= Eurotra =

Eurotra was a machine translation project established and funded by the European Commission from 1978 until 1992.

==History==
In 1976, the European Commission started using the commercially developed machine translation system SYSTRAN with a plan to make it work for further languages than originally developed for (Russian-English and English-French), which however turned out to be difficult. This and the potential in existing systems within European research center, led to the decision in 1978 to start the project Eurotra, first through a preparatory Eurotra Coordination Group. Four years later, the European Commission and coordination group gained the approval of the European Parliament.

The goal of the project as to create machine translation system for the official languages of the European Community, which at the time were Danish, Dutch, German, English, French, Italian, later including Greek, Spanish and Portuguese.

However, as time passed, expectations became tempered; "Fully Automatic High Quality Translation" was not a reasonably attainable goal. The true character of Eurotra was eventually acknowledged to be in fact pre-competitive research rather than prototype development.

The project was motivated by one of the founding principles of the EU: that all citizens had the right to read any and all proceedings of the Commission in their own language. As more countries joined, this produced a combinatorial explosion in the number of language pairs involved, and the need to translate every paper, speech and even set of meeting minutes produced by the EU into the other eight languages meant that translation rapidly became the overwhelming component in the administrative budget. To solve this problem Eurotra was devised.

The project was unusual in that rather than consisting of a single research team, it had member groups distributed around the member countries, organised along language rather than national lines (for example, groups in Leuven and Utrecht worked closely together), and the secretariat was based at the European Commission in Luxembourg.
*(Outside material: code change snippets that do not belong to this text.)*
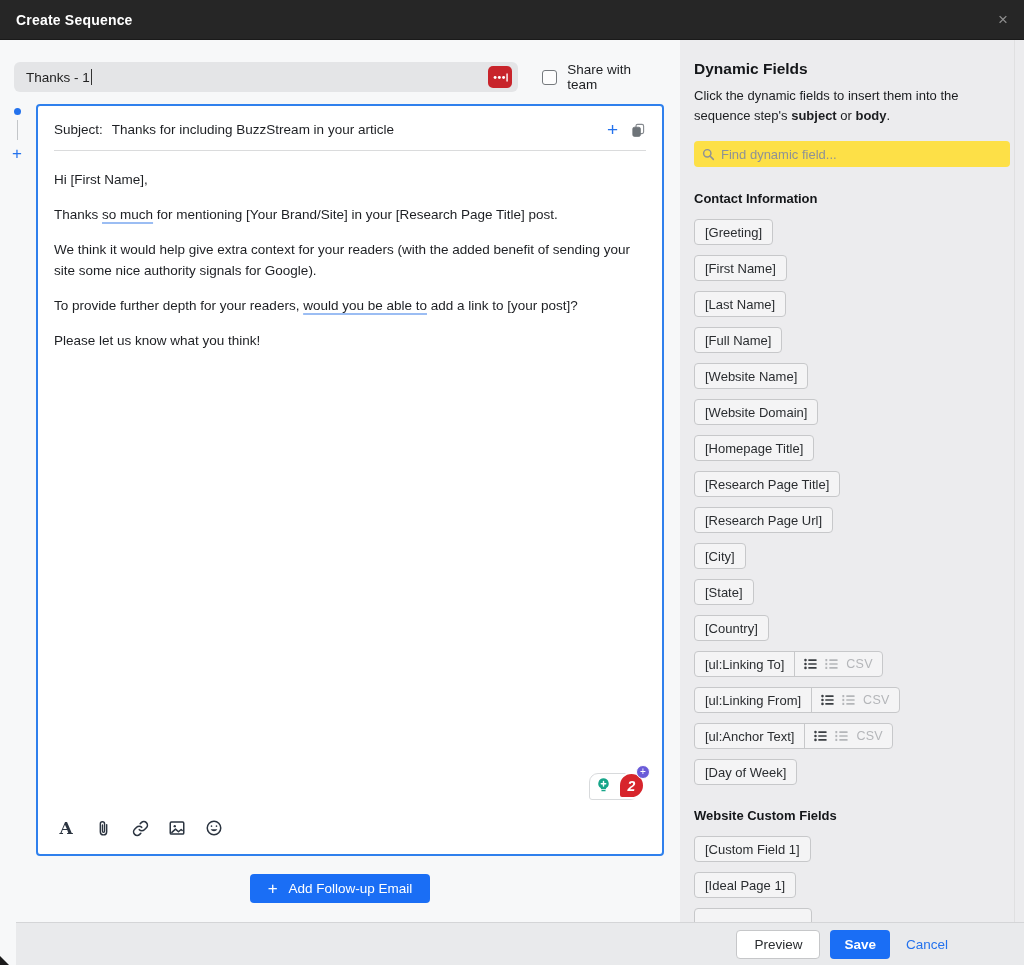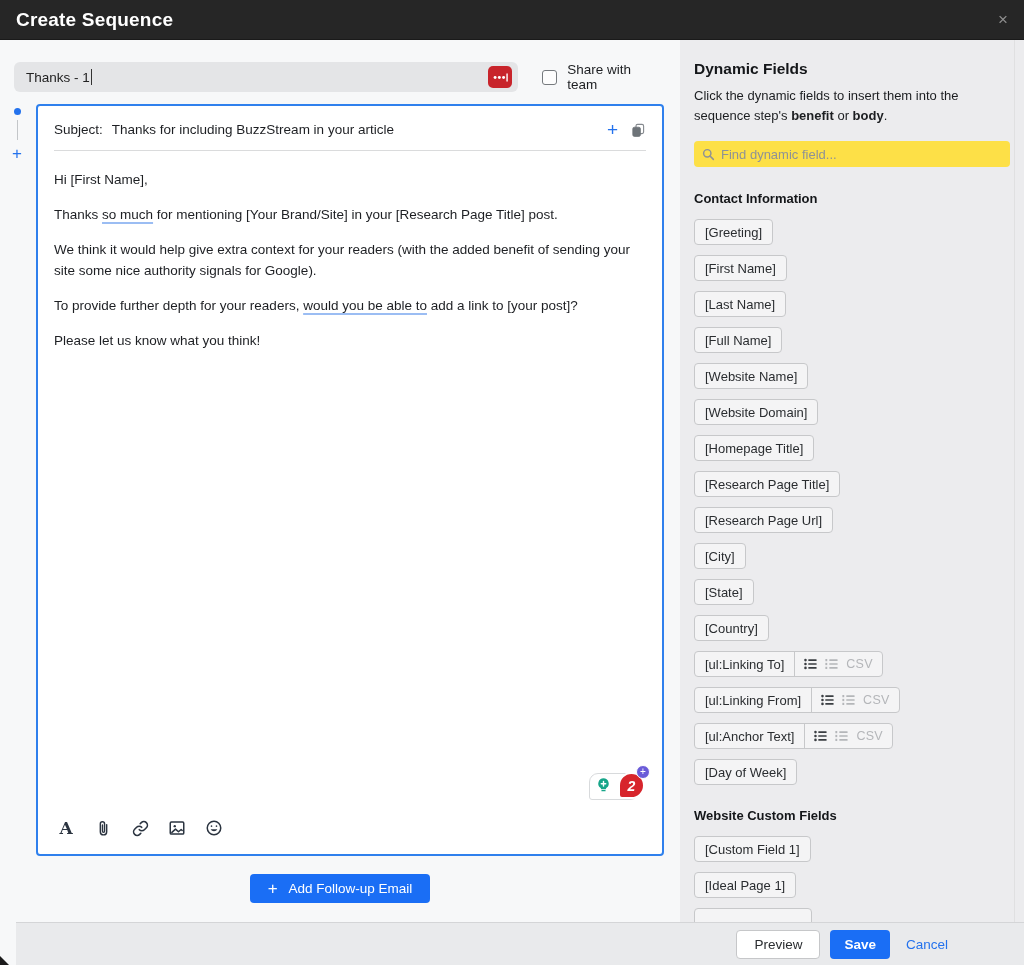--- a/index.html
+++ b/index.html
@@ -15,7 +15,7 @@
     background:#262626; display:flex; align-items:center; padding:0 16px;
     border-bottom:1px solid #1a1a1a;
   }
-  .titlebar .title { color:#fff; font-size:19px; font-weight:600; letter-spacing:.2px; }
+  .titlebar .title { color:#fff; font-size:14px; font-weight:600; letter-spacing:.2px; }
   .titlebar .close { margin-left:auto; color:#8e8e8e; font-size:17px; line-height:1; cursor:pointer; }
 
   

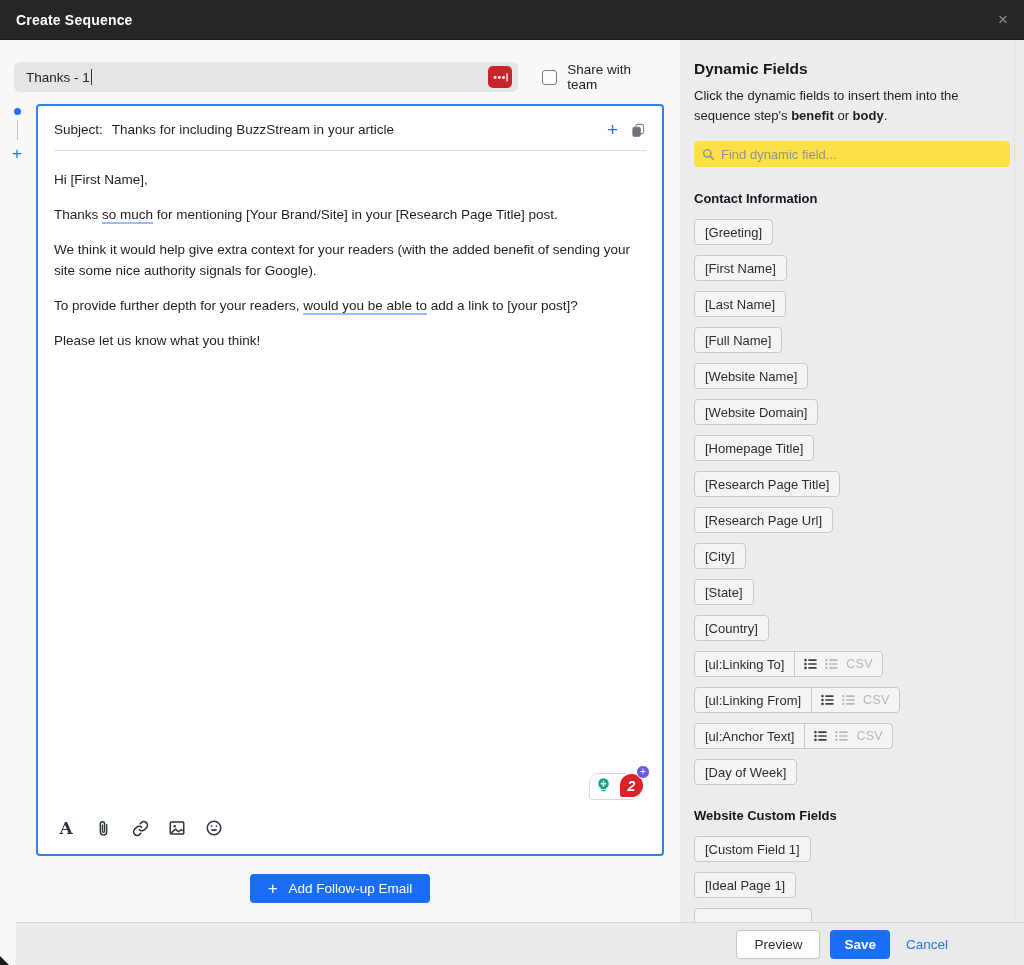--- a/index.html
+++ b/index.html
@@ -247,7 +247,7 @@
 
 <div class="sidebar">
   <div class="sb-title">Dynamic Fields</div>
-  <div class="sb-desc" id="sb-desc"><span>Click the dynamic fields to insert them into the sequence step's </span><span class="b">benefit</span><span> or </span><span class="b">body</span><span>.</span></div>
+  <div class="sb-desc" id="sb-desc"><span>Click the dynamic fields to insert them into the sequence step's </span><span class="b">subject</span><span> or </span><span class="b">body</span><span>.</span></div>
   <div class="sb-search">
     <svg width="13" height="13" viewBox="0 0 16 16" fill="none" stroke="#8f9296" stroke-width="1.8" stroke-linecap="round">
       <circle cx="6.5" cy="6.5" r="4.5"></circle>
The actual design of the project was unusual as MT projects go. Older systems, such as SYSTRAN, were heavily dictionary-based, with minor support for rearranging word order. More recent systems have often worked on a probabilistic approach, based on parallel corpora. Eurotra addressed the constituent structure of the text to be translated, going through first a syntactic parse followed by a second parse to produce a dependency structure followed by a final parse with a third grammar to produce what was referred to internally as Intermediate Representation (IR). Since all three modules were implemented as Prolog programs, it would then in principle be possible to put this structure backwards through the corresponding modules for another language to produce a translated text in any of the other languages. However, in practice this was not in fact how language pairs were implemented.

The first "live" translation occupied a 4Mb Microvax running Ultrix and C-Prolog for a complete weekend some time in early 1987. The sentence, translated from English into Danish, was "Japan makes computers". The main problem faced by the system was the generation of so-called "Parse Forests" - often a large number of different grammar rules could be applied to any particular phrase, producing hundreds, even thousands of (often identical) parse trees. This used up huge quantities of computer store, slowing the whole process down unnecessarily.

While Eurotra never delivered a "working" MT system, the project made a far-reaching long-term impact on the nascent language industries in European member states, in particular among the southern countries of Greece, Italy, Spain, and Portugal. There is at least one commercial MT system (developed by an academic/commercial consortium in Denmark) derived from Eurotra technology.